_What to work on:_
Repeat each record exactly. Any picture gets left out.

[Code change snippets]
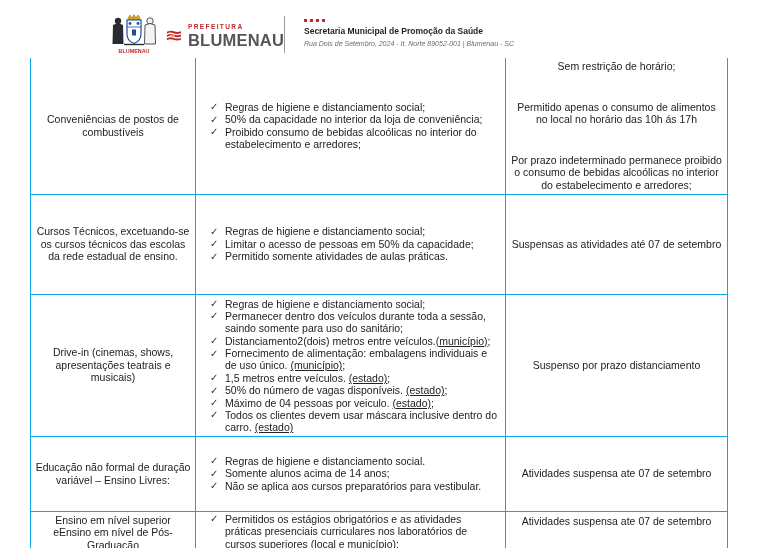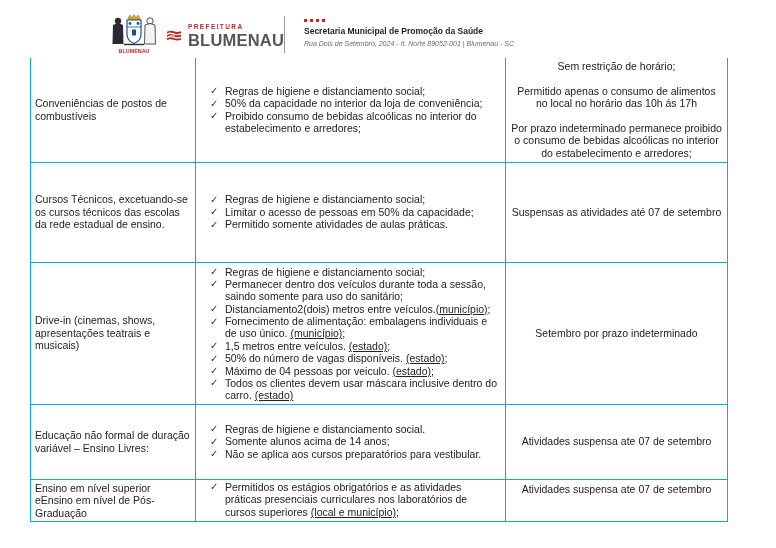--- a/index.html
+++ b/index.html
@@ -47,7 +47,7 @@
   tr.r5 td { height:37px; }
 
   tr.r1 .col-status { vertical-align:top; padding-top:2px; }
-  tr.r1 .col-status p + p { margin-top:12px; }
+  tr.r1 .col-status p + p { margin-top:28px; }
   tr.r3 .col-rules { line-height:1.18; padding-top:3px; }
   tr.r5 .col-rules { vertical-align:top; padding-top:1px; }
   tr.r5 .col-status { vertical-align:top; padding-top:3px; }

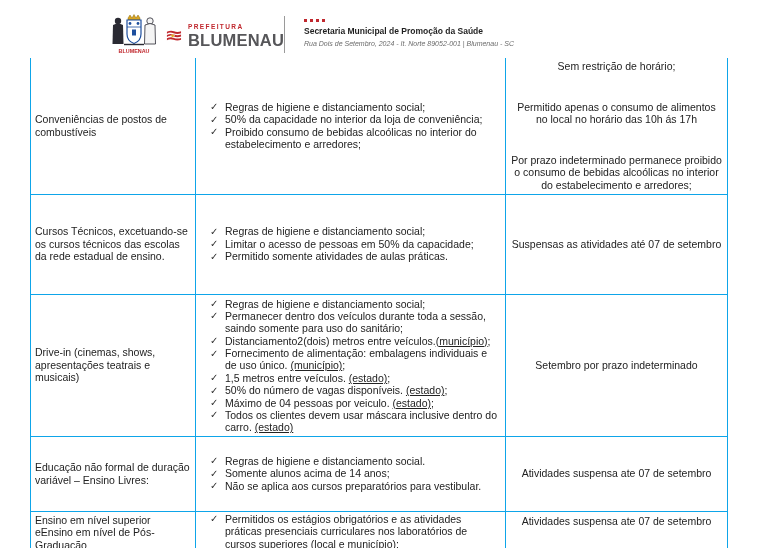--- a/index.html
+++ b/index.html
@@ -36,7 +36,7 @@
   }
   table.covid td { border:1px solid #0ea5e9; vertical-align:middle; overflow:hidden; }
   table.covid tr:first-child td { border-top:none; }
-  .col-activity { width:165px; text-align:left; padding:2px 4px; }
+  .col-activity { width:165px; text-align:center; padding:2px 4px; }
   .col-rules { width:310px; padding:2px 8px 2px 14px; }
   .col-status { width:222px; text-align:center; padding:2px 5px; }
 

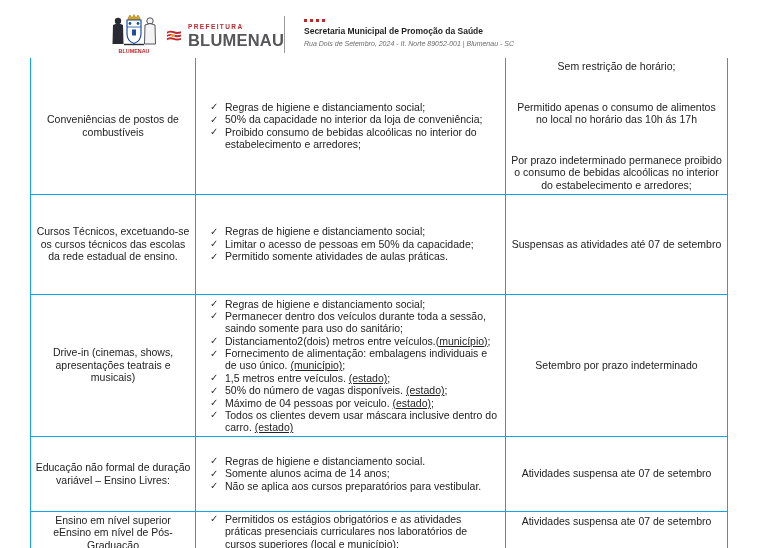--- a/index.html
+++ b/index.html
@@ -207,7 +207,7 @@
         </ul>
       </td>
       <td class="col-status">
-        <p>Setembro por prazo indeterminado</p>
+        <p>Suspenso por prazo distanciamento</p>
       </td>
     </tr>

_Solution for this task:_
--- a/index.html
+++ b/index.html
@@ -47,7 +47,7 @@
   tr.r5 td { height:37px; }
 
   tr.r1 .col-status { vertical-align:top; padding-top:2px; }
-  tr.r1 .col-status p + p { margin-top:12px; }
+  tr.r1 .col-status p + p { margin-top:28px; }
   tr.r3 .col-rules { line-height:1.18; padding-top:3px; }
   tr.r5 .col-rules { vertical-align:top; padding-top:1px; }
   tr.r5 .col-status { vertical-align:top; padding-top:3px; }

--- a/index.html
+++ b/index.html
@@ -36,7 +36,7 @@
   }
   table.covid td { border:1px solid #0ea5e9; vertical-align:middle; overflow:hidden; }
   table.covid tr:first-child td { border-top:none; }
-  .col-activity { width:165px; text-align:left; padding:2px 4px; }
+  .col-activity { width:165px; text-align:center; padding:2px 4px; }
   .col-rules { width:310px; padding:2px 8px 2px 14px; }
   .col-status { width:222px; text-align:center; padding:2px 5px; }
 

--- a/index.html
+++ b/index.html
@@ -207,7 +207,7 @@
         </ul>
       </td>
       <td class="col-status">
-        <p>Setembro por prazo indeterminado</p>
+        <p>Suspenso por prazo distanciamento</p>
       </td>
     </tr>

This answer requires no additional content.